RECORD SET:
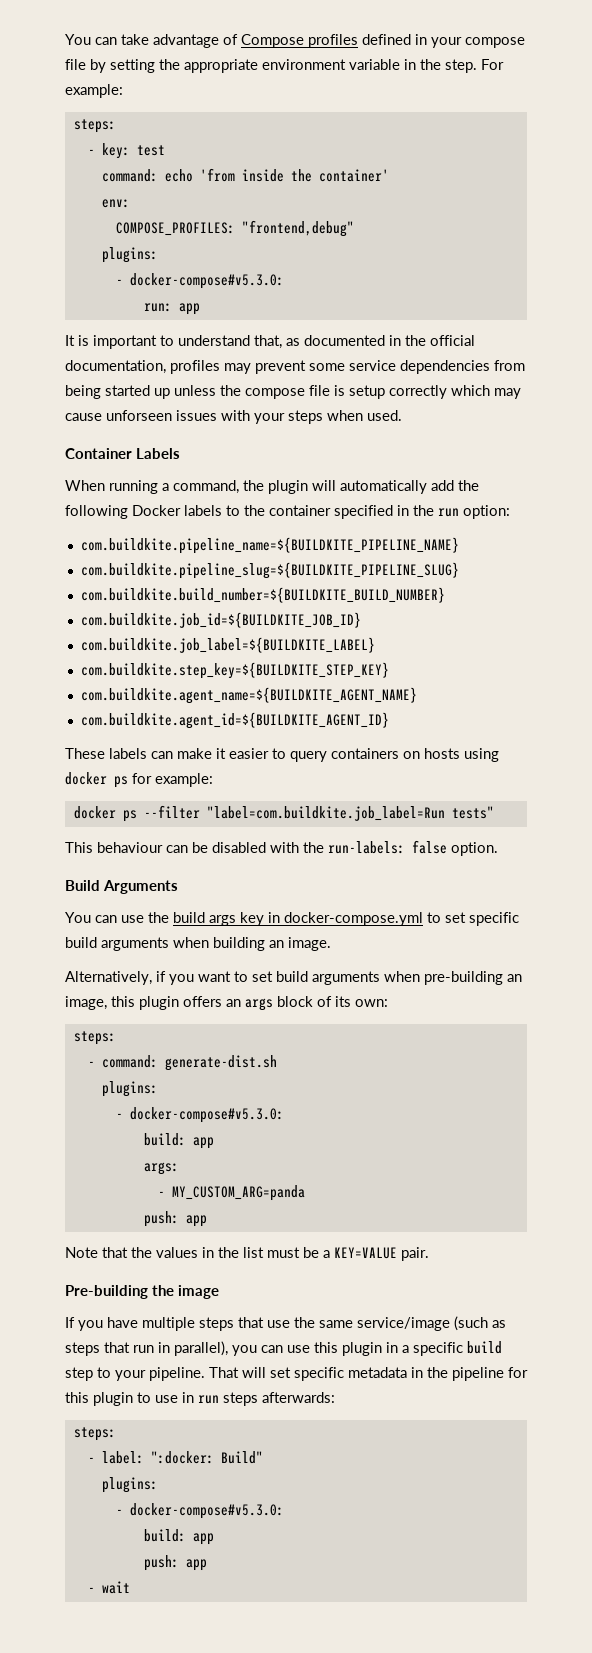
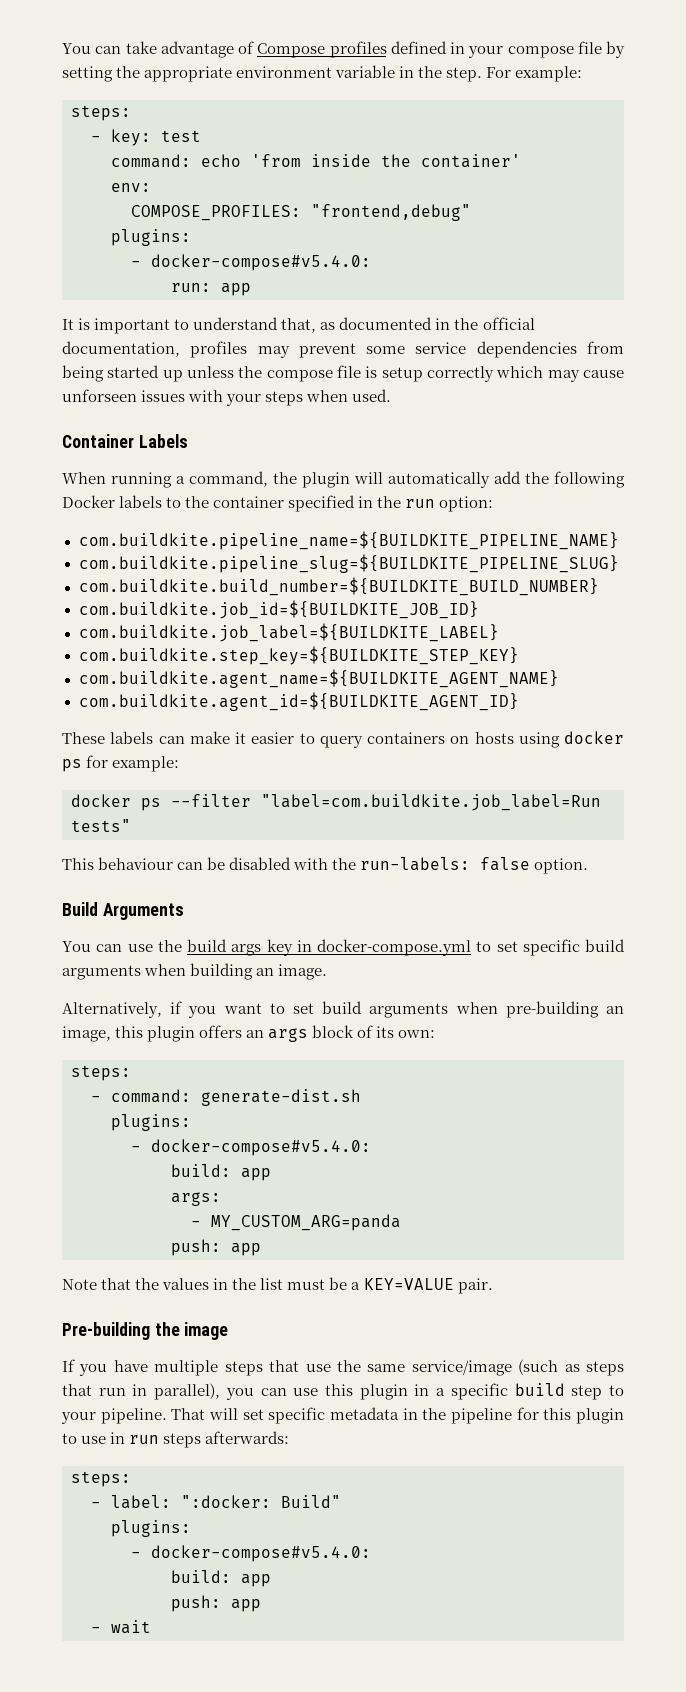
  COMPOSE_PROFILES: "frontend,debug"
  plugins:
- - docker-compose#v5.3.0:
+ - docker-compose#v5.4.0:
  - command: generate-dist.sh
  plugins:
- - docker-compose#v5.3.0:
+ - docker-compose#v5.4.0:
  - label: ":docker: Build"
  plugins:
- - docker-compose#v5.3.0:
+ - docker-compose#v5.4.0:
---
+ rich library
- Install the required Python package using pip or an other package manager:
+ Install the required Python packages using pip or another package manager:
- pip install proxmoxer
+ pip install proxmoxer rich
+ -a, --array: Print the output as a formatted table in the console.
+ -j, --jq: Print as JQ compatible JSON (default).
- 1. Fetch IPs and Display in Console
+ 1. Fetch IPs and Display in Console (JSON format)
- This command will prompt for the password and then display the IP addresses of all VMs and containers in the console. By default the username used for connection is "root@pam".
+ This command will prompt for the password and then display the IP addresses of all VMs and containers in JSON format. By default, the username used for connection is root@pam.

INSTRUCTIONS FOR THE TASK: Referring to the material above, set down exactly the lines between the line with "Console (JSON format)" and the line with "connection is root@pam.", inclusive, and no other lines.

ANSWER SPACE:
+ 1. Fetch IPs and Display in Console (JSON format)
- This command will prompt for the password and then display the IP addresses of all VMs and containers in the console. By default the username used for connection is "root@pam".
+ This command will prompt for the password and then display the IP addresses of all VMs and containers in JSON format. By default, the username used for connection is root@pam.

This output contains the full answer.